As you know, PyPy can emulate the CPython C API to some extent. In this post I will describe an important optimization that we merged to improve the performance and stability of the C-API emulation layer.
The C-API is implemented by passing around PyObject *
pointers in the C code. The problem with providing the same interface with PyPy is that
objects don't natively have the same PyObject *
structure at all; and
additionally their memory address can change. PyPy handles the
difference by maintaining two sets of objects. More precisely, starting
from a PyPy object, it can allocate on demand a PyObject
structure
and fill it with information that points back to the original PyPy
objects; and conversely, starting from a C-level object, it can allocate
a PyPy-level object and fill it with information in the opposite
direction.
I have merged a rewrite of the interaction between C-API C-level objects
and PyPy's interpreter level objects. This is mostly a simplification
based on a small hack in our garbage collector. This hack makes the
garbage collector aware of the reference-counted PyObject
structures. When it considers a pair consisting of a PyPy object and a
PyObject
, it will always free either none or both of them at the
same time. They both stay alive if either there is a regular GC
reference to the PyPy object, or the reference counter in the
PyObject
is bigger than zero.
This gives a more stable result. Previously, a PyPy object might grow a
corresponding PyObject
, loose it (when its reference counter goes to
zero), and later have another corresponding PyObject
re-created at a
different address.
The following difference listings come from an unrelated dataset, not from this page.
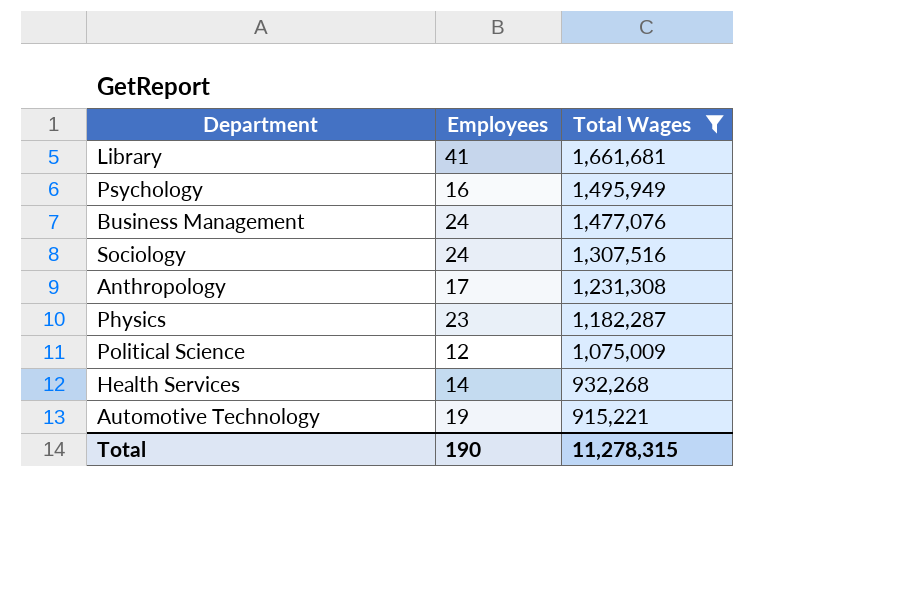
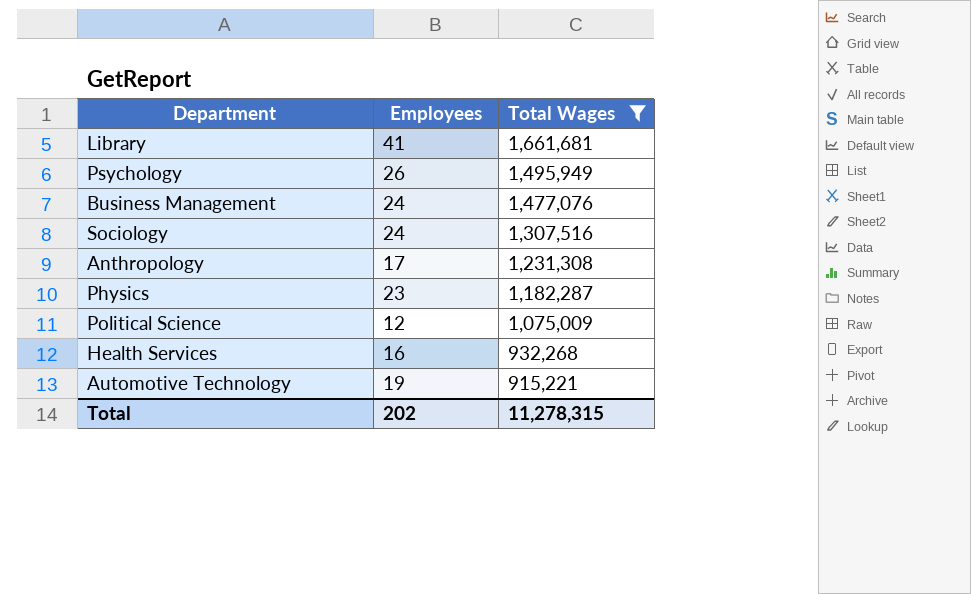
Psychology | Employees: 16 -> 26
Health Services | Employees: 14 -> 16
Total | Employees: 190 -> 202

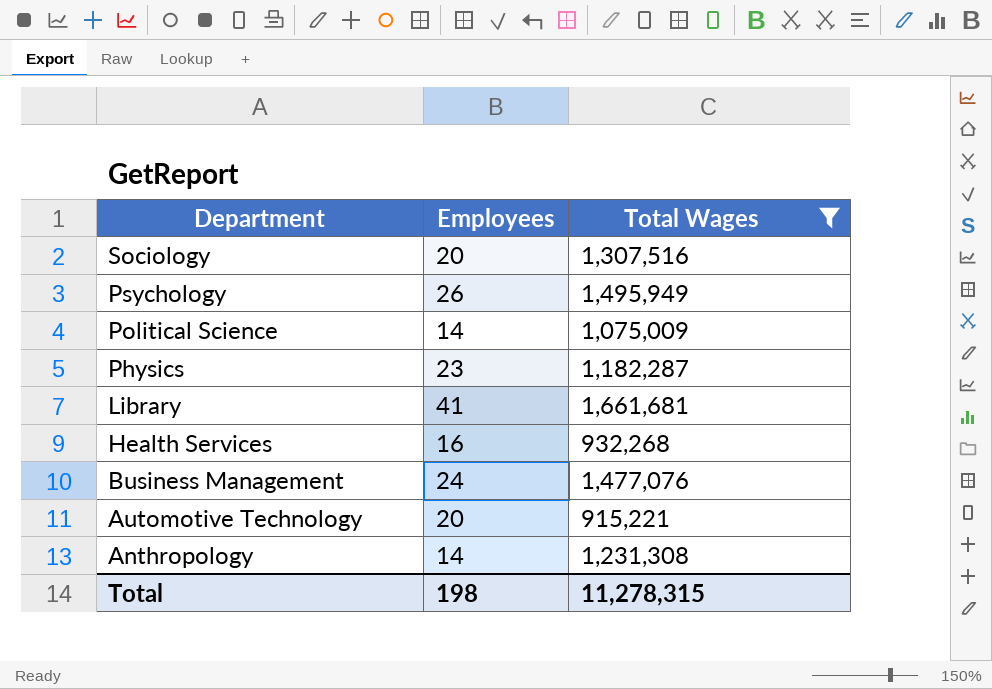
row order: Total Wages descending -> Department descending
Sociology | Employees: 24 -> 20
Political Science | Employees: 12 -> 14
Automotive Technology | Employees: 19 -> 20
Anthropology | Employees: 17 -> 14
Total | Employees: 202 -> 198

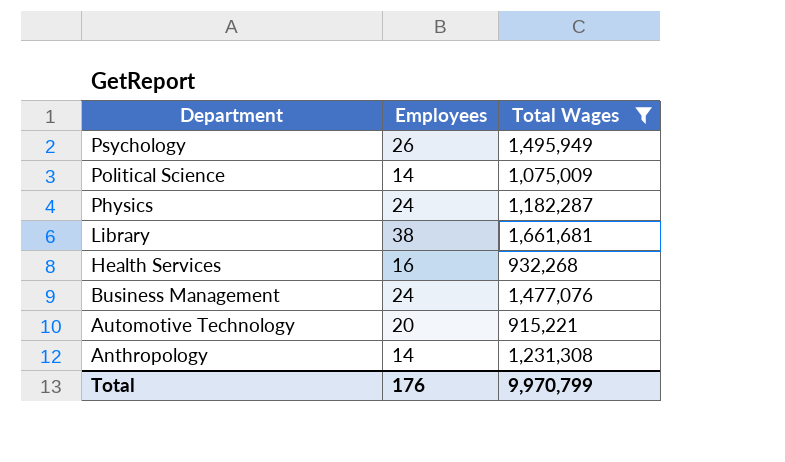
row Sociology: 20 | 1,307,516 -> none
Physics | Employees: 23 -> 24
Library | Employees: 41 -> 38
Total | Employees: 198 -> 176
Total | Total Wages: 11,278,315 -> 9,970,799

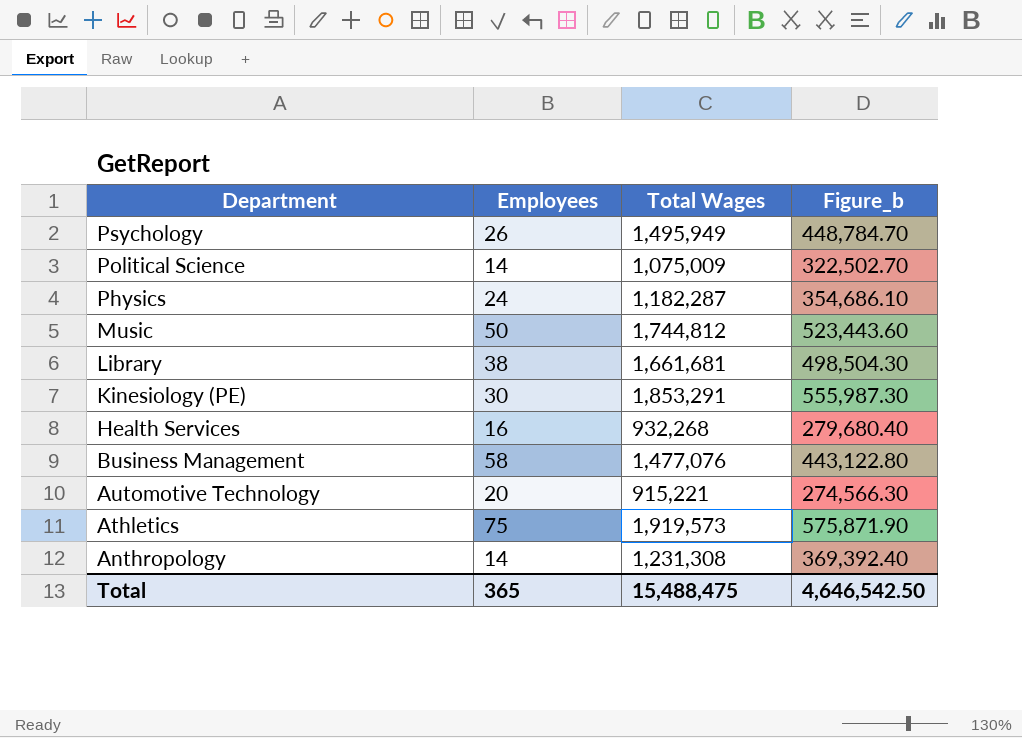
filter: Total Wages <= 1,661,681 -> none
column Figure_b | formula: none -> [Total Wages] * 0.3
Business Management | Employees: 24 -> 58
Total | Employees: 176 -> 365
Total | Total Wages: 9,970,799 -> 15,488,475

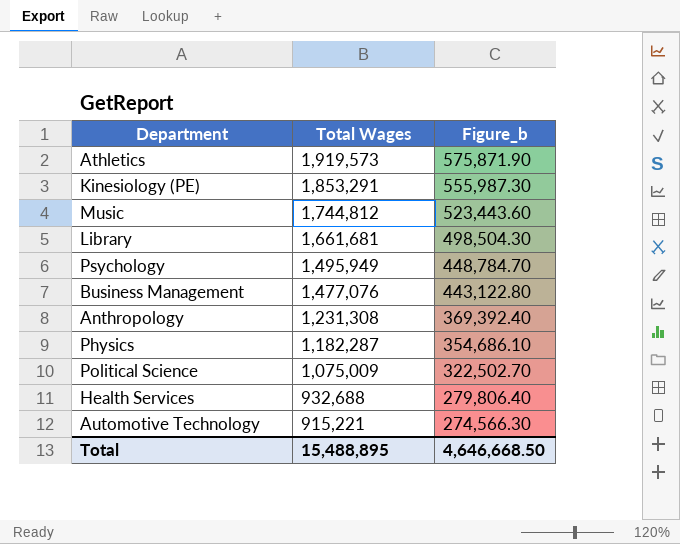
row order: Department descending -> Total Wages descending
column Employees | position: 2 -> none
Health Services | Total Wages: 932,268 -> 932,688
Health Services | Figure_b: 279,680.40 -> 279,806.40
Total | Total Wages: 15,488,475 -> 15,488,895
Total | Figure_b: 4,646,542.50 -> 4,646,668.50

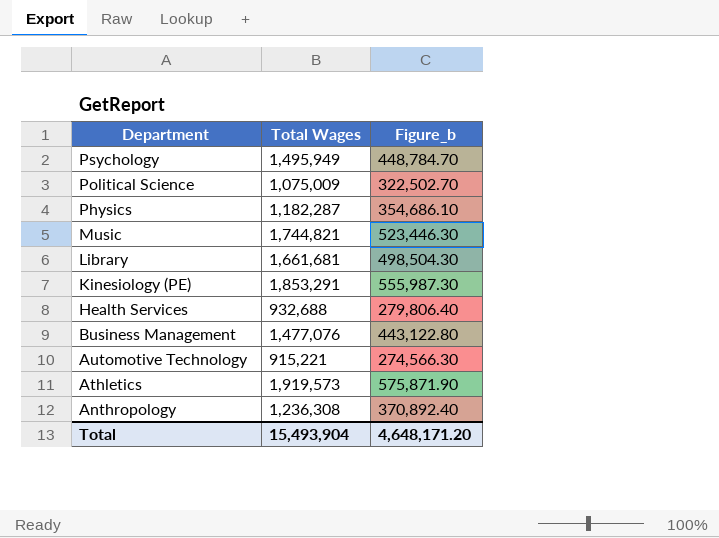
row order: Total Wages descending -> Department descending
Music | Total Wages: 1,744,812 -> 1,744,821
Music | Figure_b: 523,443.60 -> 523,446.30
Anthropology | Total Wages: 1,231,308 -> 1,236,308
Anthropology | Figure_b: 369,392.40 -> 370,892.40
Total | Total Wages: 15,488,895 -> 15,493,904
Total | Figure_b: 4,646,668.50 -> 4,648,171.20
Now, once a link is created, it remains alive until
both objects die.
The rewrite significantly simplifies our previous code (which used to be based on at least 4 different dictionaries), and should make using the C-API somewhat faster (though it is still slower than using pure python or cffi).
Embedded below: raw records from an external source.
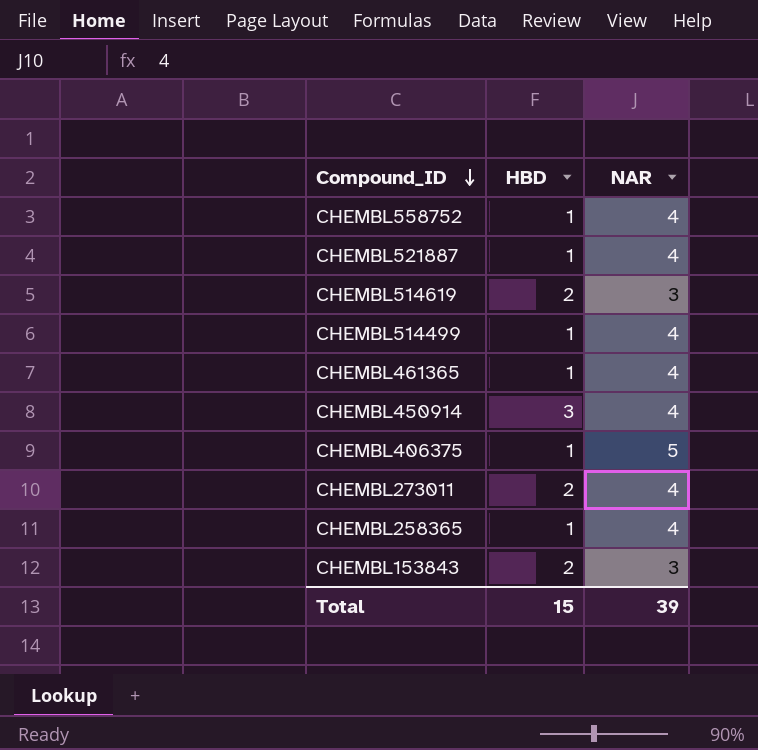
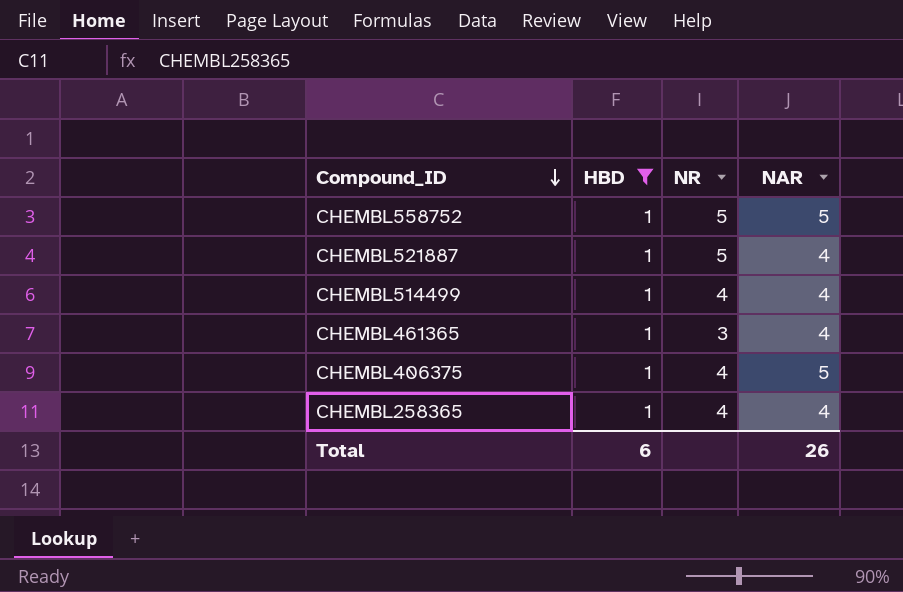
filter: none -> HBD = 1
column NR | position: none -> 3
CHEMBL558752 | NAR: 4 -> 5
Total | HBD: 15 -> 6
Total | NAR: 39 -> 26

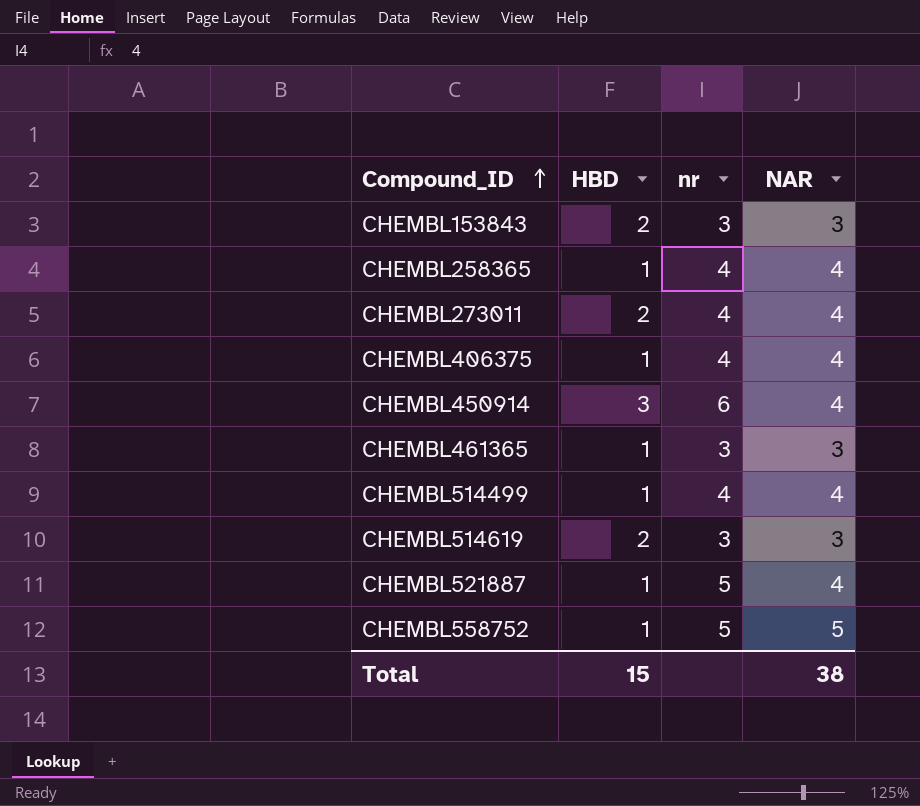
filter: HBD = 1 -> none
row order: Compound_ID descending -> Compound_ID ascending
column name: NR -> nr
CHEMBL406375 | NAR: 5 -> 4
CHEMBL461365 | NAR: 4 -> 3
Total | HBD: 6 -> 15
Total | NAR: 26 -> 38

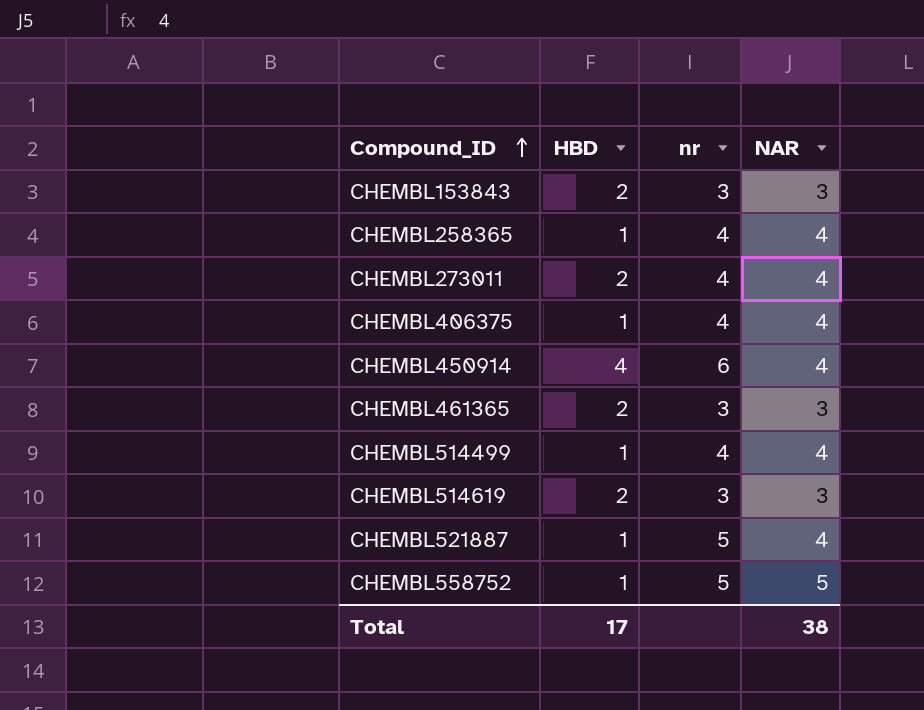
CHEMBL450914 | HBD: 3 -> 4
CHEMBL461365 | HBD: 1 -> 2
Total | HBD: 15 -> 17

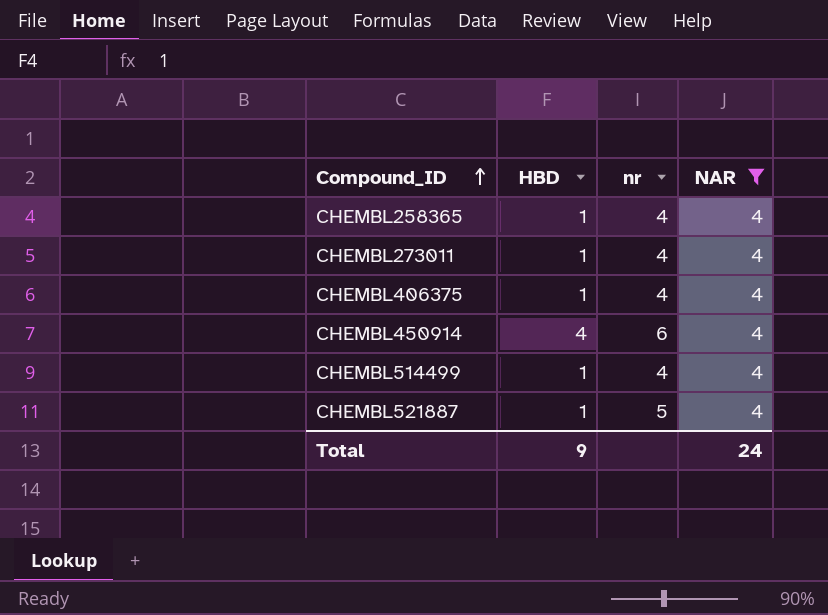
filter: none -> NAR = 4
CHEMBL273011 | HBD: 2 -> 1
Total | HBD: 17 -> 9
Total | NAR: 38 -> 24

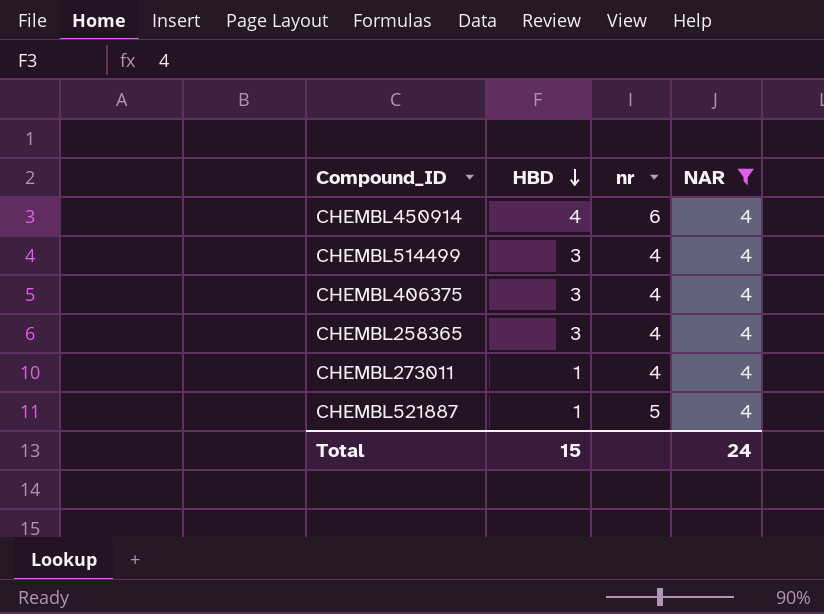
row order: Compound_ID ascending -> HBD descending
CHEMBL514499 | HBD: 1 -> 3
CHEMBL406375 | HBD: 1 -> 3
CHEMBL258365 | HBD: 1 -> 3
Total | HBD: 9 -> 15

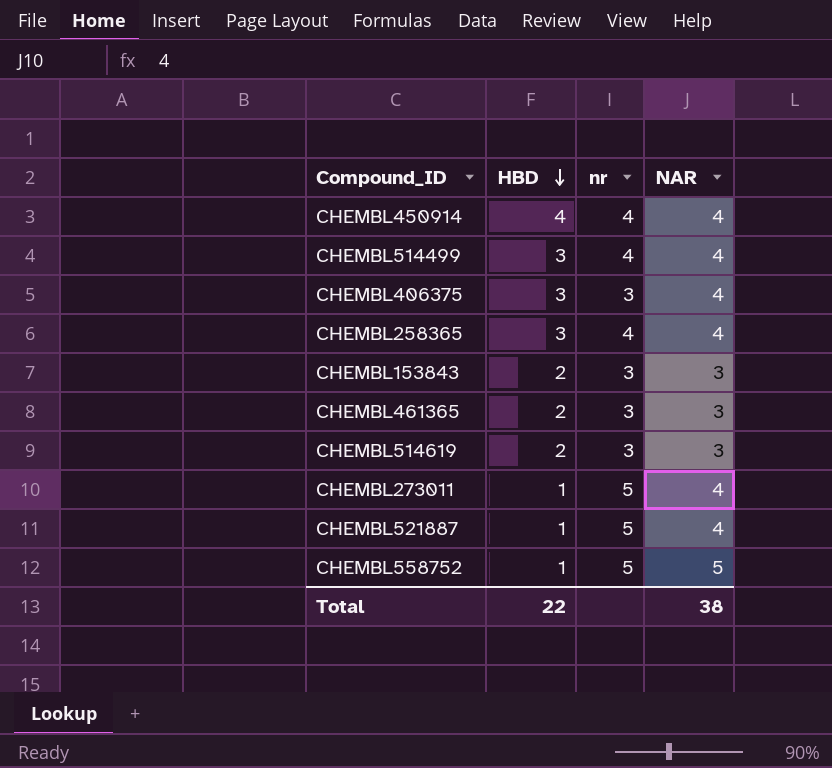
filter: NAR = 4 -> none
CHEMBL450914 | nr: 6 -> 4
CHEMBL406375 | nr: 4 -> 3
CHEMBL273011 | nr: 4 -> 5
Total | HBD: 15 -> 22
Total | NAR: 24 -> 38

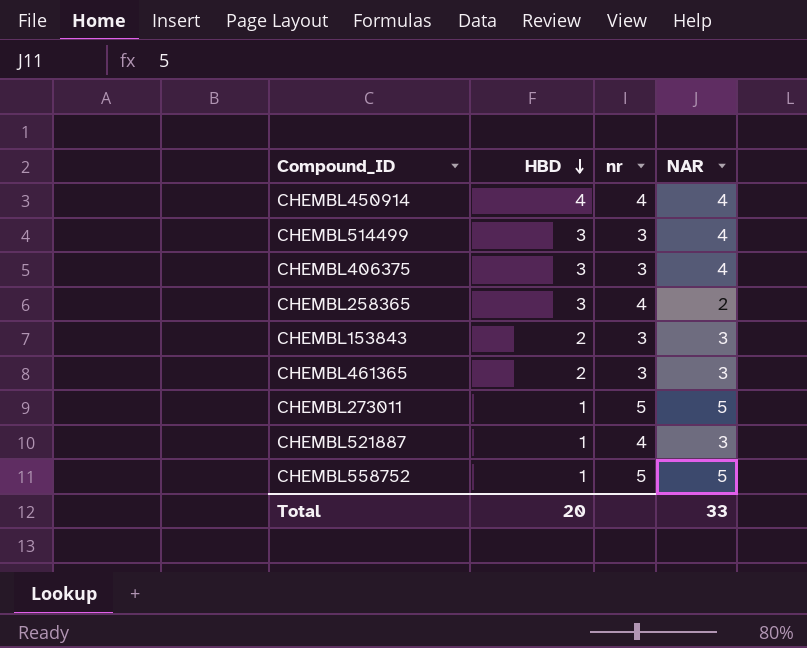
row CHEMBL514619: 2 | 3 | 3 -> none
CHEMBL514499 | nr: 4 -> 3
CHEMBL258365 | NAR: 4 -> 2
CHEMBL273011 | NAR: 4 -> 5
CHEMBL521887 | nr: 5 -> 4
CHEMBL521887 | NAR: 4 -> 3
Total | HBD: 22 -> 20
Total | NAR: 38 -> 33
A side effect of this work is that now PyPy actually supports the upstream lxml package---which is is one
of the most popular packages on PyPI. (Specifically, you need version
3.5.0 with this pull
request to remove old PyPy-specific hacks that were not really
working. See
details.) At this point, we no longer recommend using the
cffi-lxml
alternative: although it may still be faster, it might be
incomplete and old.
We are actively working on extending our C-API support, and hope to soon merge a branch to support more of the C-API functions (some numpy news coming!). Please try it out and let us know how it works for you.
Armin Rigo and the PyPy team